The same pattern of EAD producing significantly more backbone fragments than CID is evident in the longer disulfide peptide NQVSLTCLVK/WQQGNVFSCSVMHE (z=4, m/z 689.0766). EAD performed particularly well in the region of the peptide near the cystine where CID was unable to produce enough fragments for peptide sequencing. The nearly 100% sequence coverage (96%) of EAD MS/MS spectra demonstrated an excellent sequencing of the disulfide peptide, as shown in Figure 3.

Identification of disulfide peptides with double disulfide bonds 

The most complex disulfide linkage of etanercept lies in the TNFR region, where some peptides are connected by double or triple disulfide bonds. For example, Cys18-Cys31 and Cys32- Cys45 link 3 peptides: LPAQVAFTPYAPEPGSTCR, YYDQTAQMCCSK and VFCTK. Except for the accurate mass match of the precursor ion, CID only provided limited peptide backbone information, which hindered its ability to explicitly confirm each peptide. Only 3 b/y fragments were generated from CID for the peptide VFCTK. In contrast, EAD generated 7 c/z and b/y fragments for peptide VFCTK and almost complete sequence coverage for the other 2 peptides, LPAQVAFTPYAPEPGSTCR and YYDQTAQMCCSK (Figure 4). This comparison demonstrates that EAD can sequence disulfide peptides successfully, even when 4 cysteines are connected by 2 disulfide links. 
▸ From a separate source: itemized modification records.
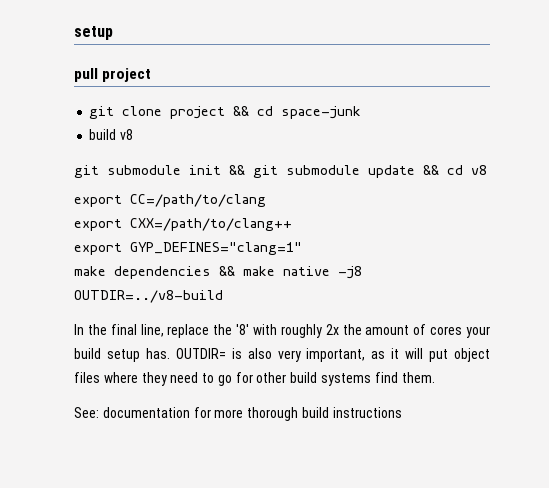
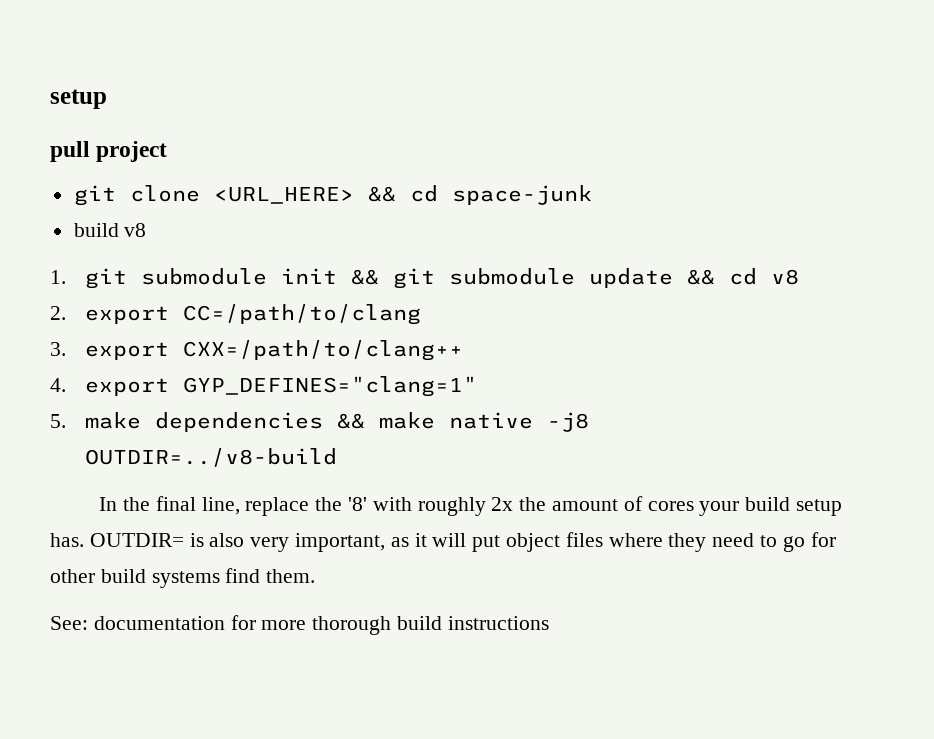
- git clone project && cd space-junk
+ git clone <URL_HERE> && cd space-junk
- git submodule init && git submodule update && cd v8
+ 1. git submodule init && git submodule update && cd v8
- export CC=/path/to/clang
+ 2. export CC=/path/to/clang
- export CXX=/path/to/clang++
+ 3. export CXX=/path/to/clang++
- export GYP_DEFINES="clang=1"
+ 4. export GYP_DEFINES="clang=1"
- make dependencies && make native -j8 OUTDIR=../v8-build
+ 5. make dependencies && make native -j8 OUTDIR=../v8-build

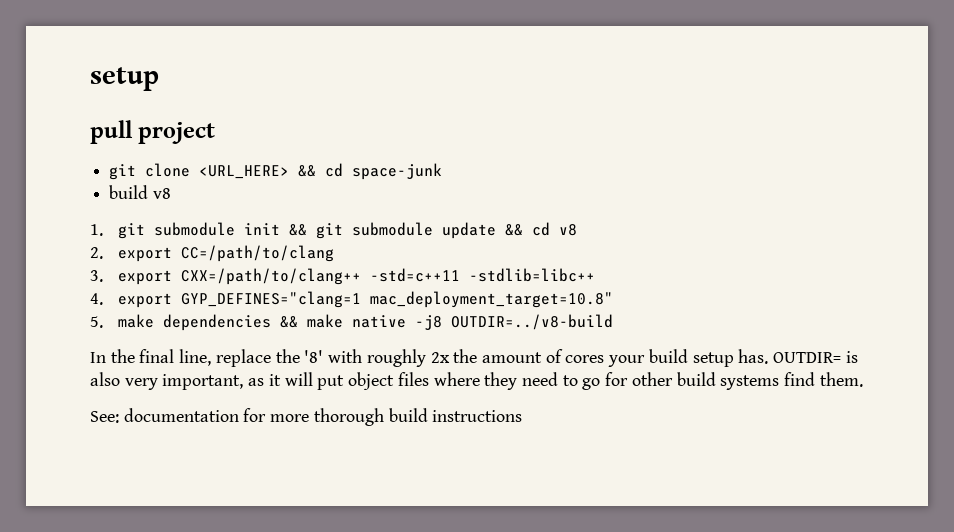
- 3. export CXX=/path/to/clang++
+ 3. export CXX=/path/to/clang++ -std=c++11 -stdlib=libc++
- 4. export GYP_DEFINES="clang=1"
+ 4. export GYP_DEFINES="clang=1 mac_deployment_target=10.8"

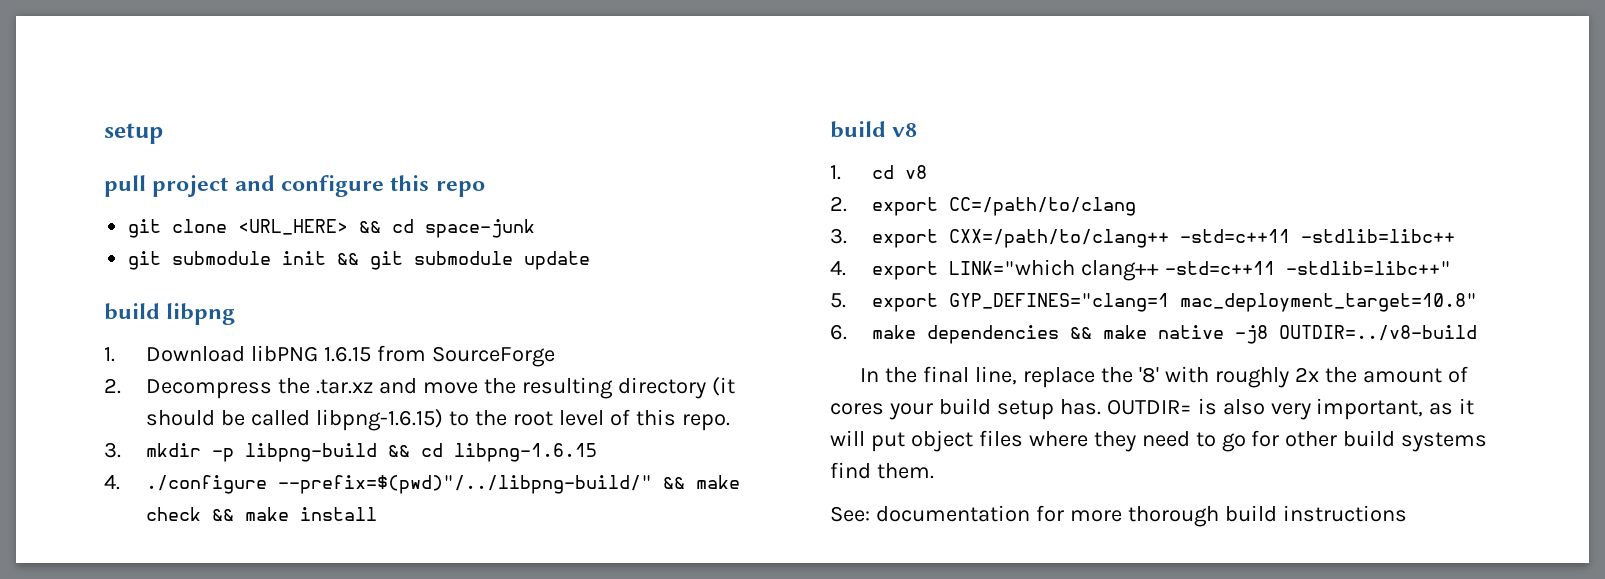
- pull project
+ pull project and configure this repo
+ git submodule init && git submodule update
+ build libpng
+ 1. Download libPNG 1.6.15 from SourceForge
+ 2. Decompress the .tar.xz and move the resulting directory (it should be called libpng-1.6.15) to the root level of this repo.
+ 3. mkdir -p libpng-build && cd libpng-1.6.15
+ 4. ./configure --prefix=$(pwd)"/../libpng-build/" && make check && make install
  build v8
- 1. git submodule init && git submodule update && cd v8
+ 1. cd v8
- 4. export GYP_DEFINES="clang=1 mac_deployment_target=10.8"
+ 4. export LINK="which clang++ -std=c++11 -stdlib=libc++"
+ 5. export GYP_DEFINES="clang=1 mac_deployment_target=10.8"
- 5. make dependencies && make native -j8 OUTDIR=../v8-build
+ 6. make dependencies && make native -j8 OUTDIR=../v8-build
Identification of disulfide peptides with additional O-glycosylation

Etanercept is well-known for its complex glycosylation profiles. Eleven possible O-linked glycosylation sites (serine/threonine) are present in the hinge region, which makes analysis difficult. Here, the peptide pair, THTCPPCPAPE/THTCPPCPAPE linked by 2 disulfide bonds with an additional O-glycosylation modification, was confidently identified by EAD. Additionally, the presence of a c3 ion with an O-glycan (Hex1HexNAc1NeuAc1) and a c2 ion without an O-glycan indicated that the Oglycosylation site was located at the third, but not first, threonine residue, as shown in Figure 5. The presence of another c3 ion without an O-glycan, combined with the precursor accurate mass match, demonstrated partial glycosylation occupancy. In summary, EAD provided the exceptional capability for complete disulfide linkage mapping of etanercept for challenging disulfide peptides with additional O-glycan modifications. 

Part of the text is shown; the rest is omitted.